Puck bukte zich en sloot de ogen van het lijk. Op peinzende toon vroeg hij: ‘Hoe is-ie in godsnaam hier terecht gekomen? Er zit niets anders op dan autopsie te laten verrichten.’
Toen ze het lichaam optilden, zag Puck onder het lijk het gat in het zand. Hij begreep niet hoe iemand in doodsstrijd zo'n diep gat kon graven.

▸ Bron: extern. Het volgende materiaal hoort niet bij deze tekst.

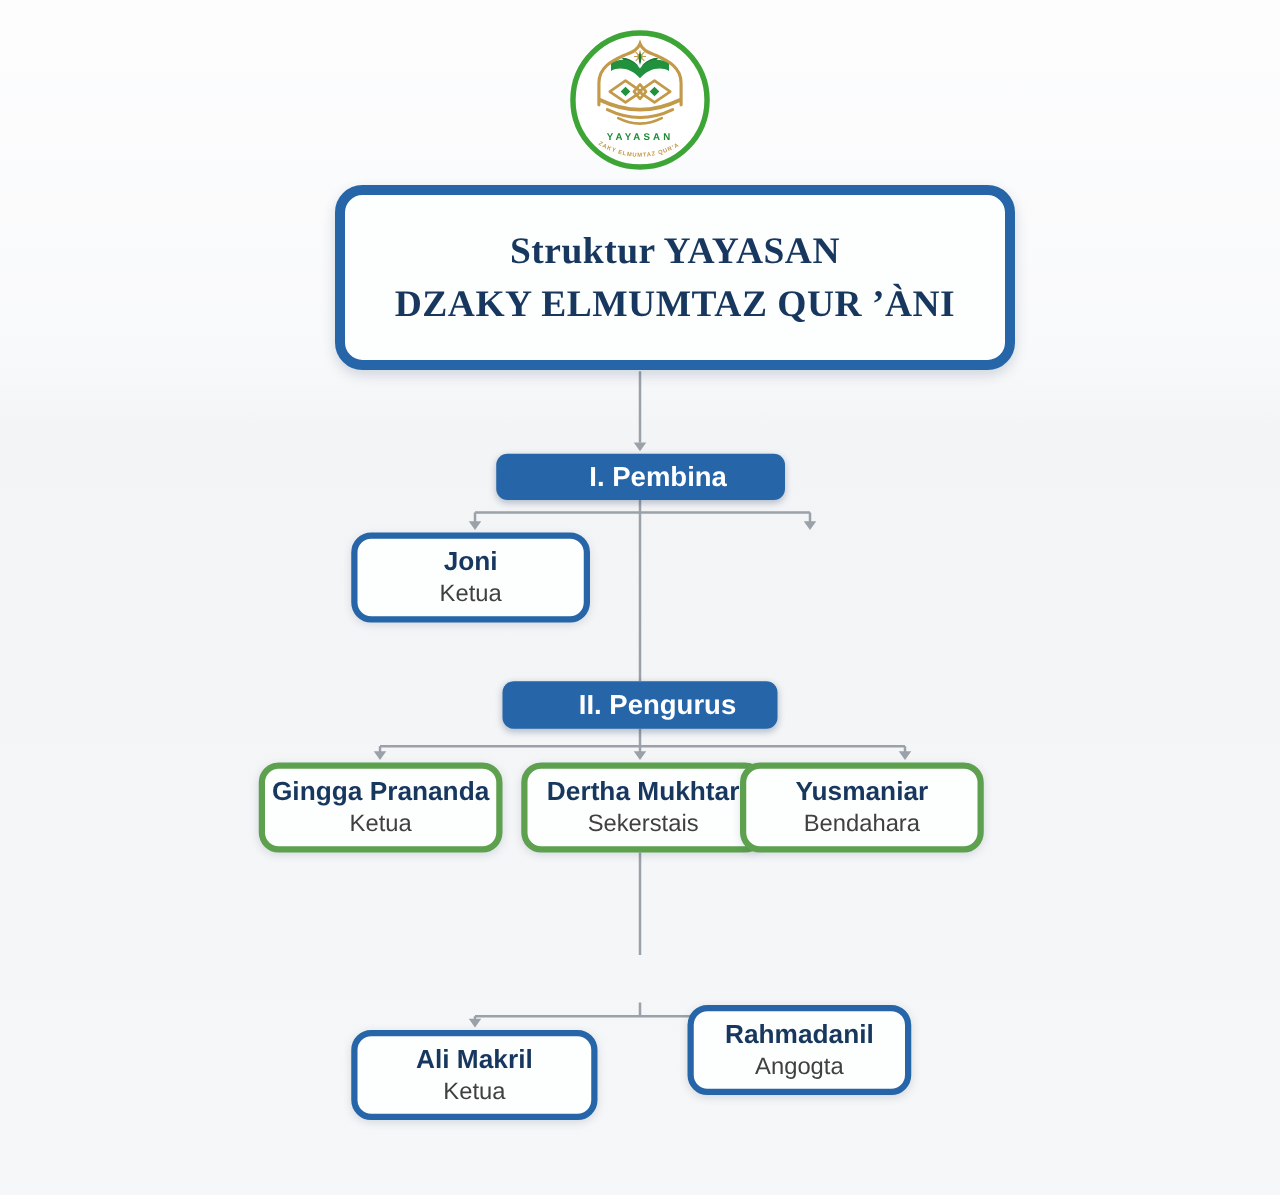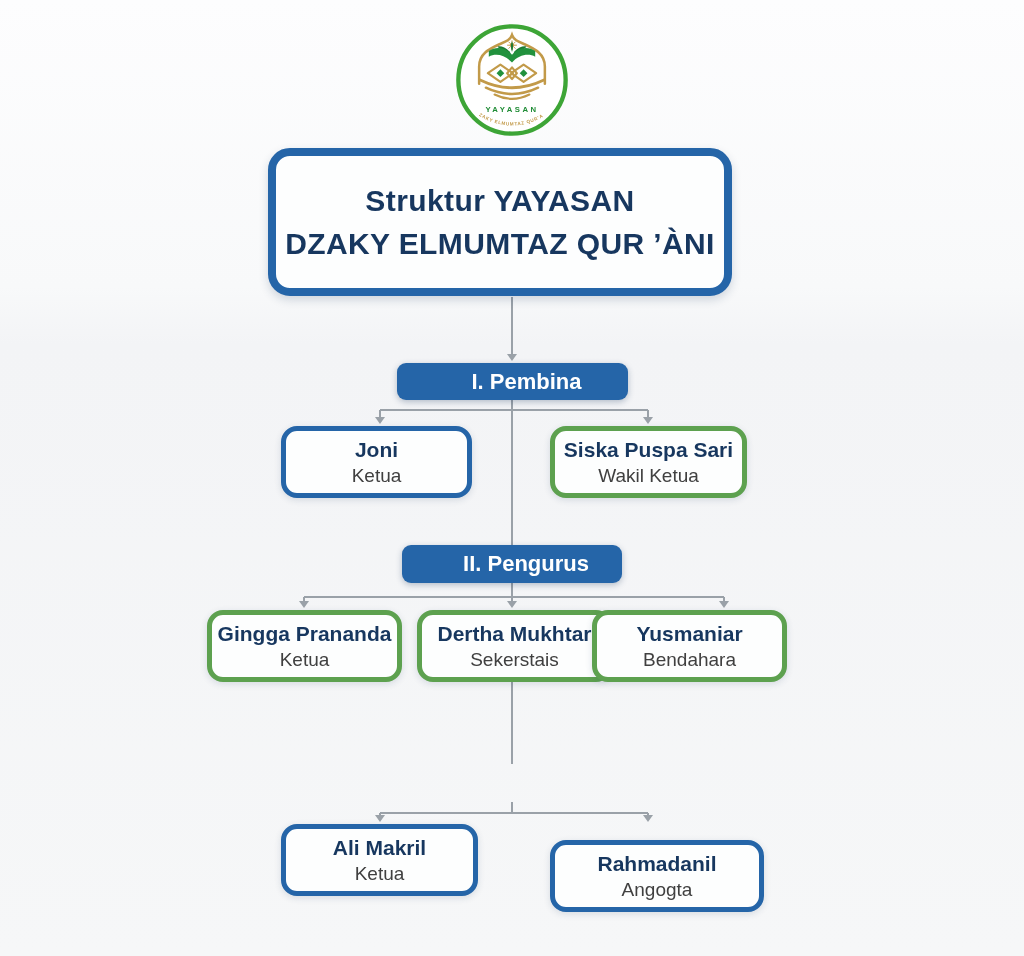--- a/index.html
+++ b/index.html
@@ -6,28 +6,29 @@
   .canvas{
     position:relative;
     width:1024px;height:956px;
     margin:0 auto;
     background:linear-gradient(180deg,#fdfdfe 0%,#f8f9fa 30%,#f3f4f6 36%,#f6f7f8 100%);
     overflow:hidden;
     font-family:"Liberation Sans","DejaVu Sans",sans-serif;
   }
   .logo{position:absolute;left:454px;top:22px;width:116px;height:116px;}
   .title-box{
-    position:absolute;left:268px;top:148px;width:464px;height:148px;
+    position:absolute;left:268px;top:148px;width:544px;height:148px;
     box-sizing:border-box;
     background:#fdfefe;
     border:8px solid #2565a8;
     border-radius:22px;
     display:flex;flex-direction:column;align-items:center;justify-content:center;
     box-shadow:0 4px 10px rgba(25,55,95,.18);
     z-index:3;
+    font-family:Liberation Serif, serif;
   }
   .title-line{
     color:#17375f;font-size:30px;font-weight:bold;line-height:43px;
     letter-spacing:.4px;text-align:center;white-space:nowrap;
   }
   .section-header{
     position:absolute;box-sizing:border-box;
     background:#2565a8;border-radius:9px;
     color:#ffffff;font-size:22px;font-weight:bold;
     display:flex;align-items:center;justify-content:center;
@@ -136,24 +137,20 @@
     <div class="title-line">Struktur YAYASAN</div>
     <div class="title-line">DZAKY ELMUMTAZ QUR ’ÀNI</div>
   </div>
 
   <div class="section-header" style="left:397px;top:363px;width:231px;height:37px">I. Pembina</div>
 
   <div class="card blue" style="left:281px;top:426px;width:191px">
     <div class="member-name">Joni</div>
     <div class="member-role">Ketua</div>
   </div>
-  <div class="card green" style="left:550px;top:426px;width:197px">
-    <div class="member-name">Siska Puspa Sari</div>
-    <div class="member-role">Wakil Ketua</div>
-  </div>
 
   <div class="section-header" style="left:402px;top:545px;width:220px;height:38px">II. Pengurus</div>
 
   <div class="card green" style="left:207px;top:610px;width:195px">
     <div class="member-name">Gingga Prananda</div>
     <div class="member-role">Ketua</div>
   </div>
   <div class="card green" style="left:417px;top:610px;width:195px">
     <div class="member-name">Dertha Mukhtar</div>
     <div class="member-role">Sekerstais</div>
@@ -161,18 +158,18 @@
   <div class="card green" style="left:592px;top:610px;width:195px">
     <div class="member-name">Yusmaniar</div>
     <div class="member-role">Bendahara</div>
   </div>
 
 
   <div class="card blue" style="left:281px;top:824px;width:197px">
     <div class="member-name">Ali Makril</div>
     <div class="member-role">Ketua</div>
   </div>
-  <div class="card blue" style="left:550px;top:840px;width:214px">
+  <div class="card blue" style="left:550px;top:804px;width:179px">
     <div class="member-name">Rahmadanil</div>
     <div class="member-role">Angogta</div>
   </div>
 
 </div>
 
 </body></html>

De autopsie wees uit: hartstilstand. De directe doodsoorzaak was de overmatige inspanning geweest die de man zich vóór zijn dood moest hebben getroost. Uit het kruipspoor konden ze opmaken dat hij een moeizame tocht van wel tweehonderd meter rond de boshut had afgelegd, over het gras, door het bos en tussen de struiken. De bloedspiegel wees nog vier promille alcohol aan. Dit, gevoegd bij de hoge bloeddruk, was voor de zesenzestigjarige fataal geweest.
Geheel volgens zijn wens vond een plechtige uitvaart plaats, met zelfs een pontificale requiemmis. Bij het graf sprak de monseigneur de woorden: ‘Wij vertrouwen onze broeder toe aan de aarde, waar hem op de dag des oordeels de verrijzenis wacht.’
Hoe konden zij weten dat zijn laatste wens was geweest, niet om als lijk onder de groene zoden te rusten, maar als een mol daaronder te verdwijnen en van tijd tot tijd zich omhoog te woelen, om te spieden hoe het hun allemaal verging?